PROBLEM REQUIREMENTS »
Scan the records and identify every line in which the string "items" occurs, then return those lines.

PROVIDED RECORDS »
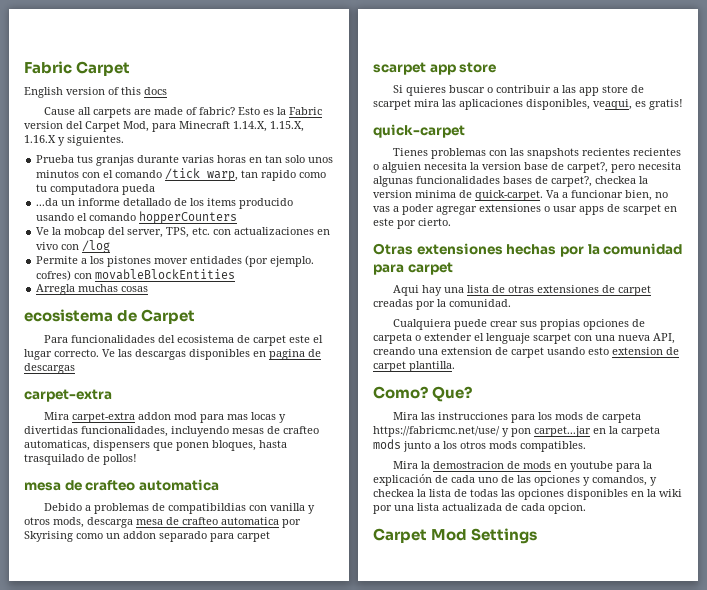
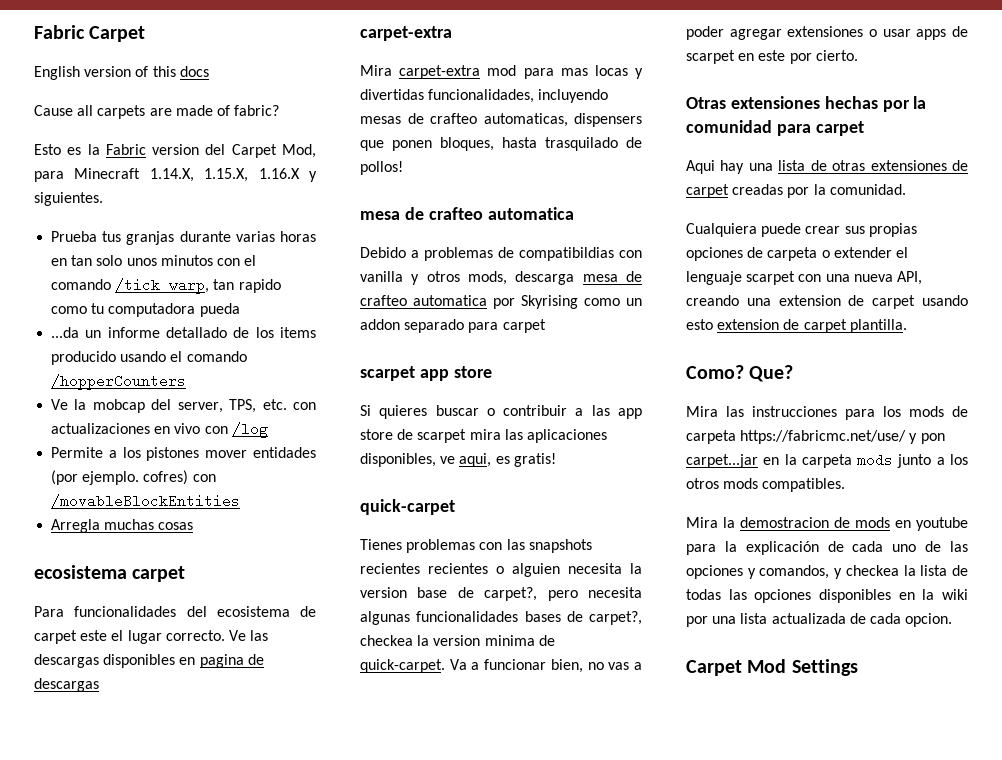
- Cause all carpets are made of fabric? Esto es la Fabric version del Carpet Mod, para Minecraft 1.14.X, 1.15.X, 1.16.X y siguientes.
+ Cause all carpets are made of fabric?
+ Esto es la Fabric version del Carpet Mod, para Minecraft 1.14.X, 1.15.X, 1.16.X y siguientes.
- ...da un informe detallado de los items producido usando el comando hopperCounters
+ ...da un informe detallado de los items producido usando el comando /hopperCounters
- Permite a los pistones mover entidades (por ejemplo. cofres) con movableBlockEntities
+ Permite a los pistones mover entidades (por ejemplo. cofres) con /movableBlockEntities
- ecosistema de Carpet
+ ecosistema carpet
- Mira carpet-extra addon mod para mas locas y divertidas funcionalidades, incluyendo mesas de crafteo automaticas, dispensers que ponen bloques, hasta trasquilado de pollos!
+ Mira carpet-extra mod para mas locas y divertidas funcionalidades, incluyendo mesas de crafteo automaticas, dispensers que ponen bloques, hasta trasquilado de pollos!
- Si quieres buscar o contribuir a las app store de scarpet mira las aplicaciones disponibles, veaqui, es gratis!
+ Si quieres buscar o contribuir a las app store de scarpet mira las aplicaciones disponibles, ve aqui, es gratis!

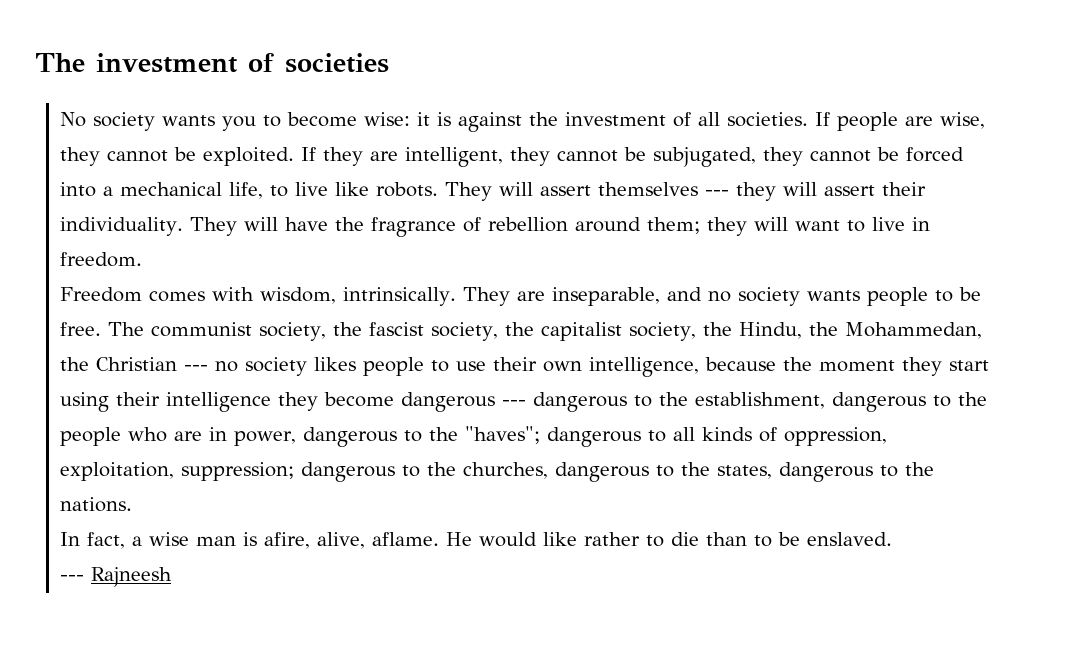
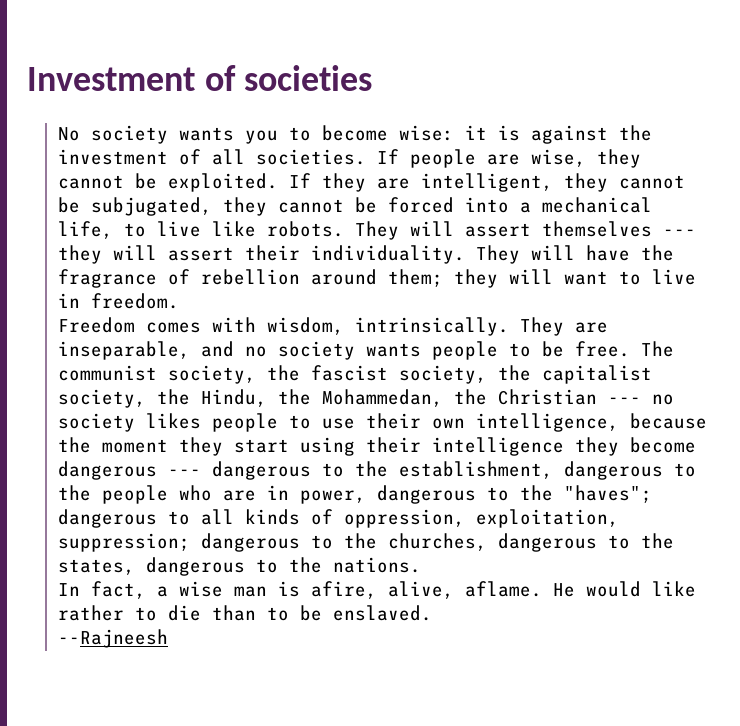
- The investment of societies
+ Investment of societies
- --- Rajneesh
+ --Rajneesh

TASK OUTPUT »
- ...da un informe detallado de los items producido usando el comando hopperCounters
+ ...da un informe detallado de los items producido usando el comando /hopperCounters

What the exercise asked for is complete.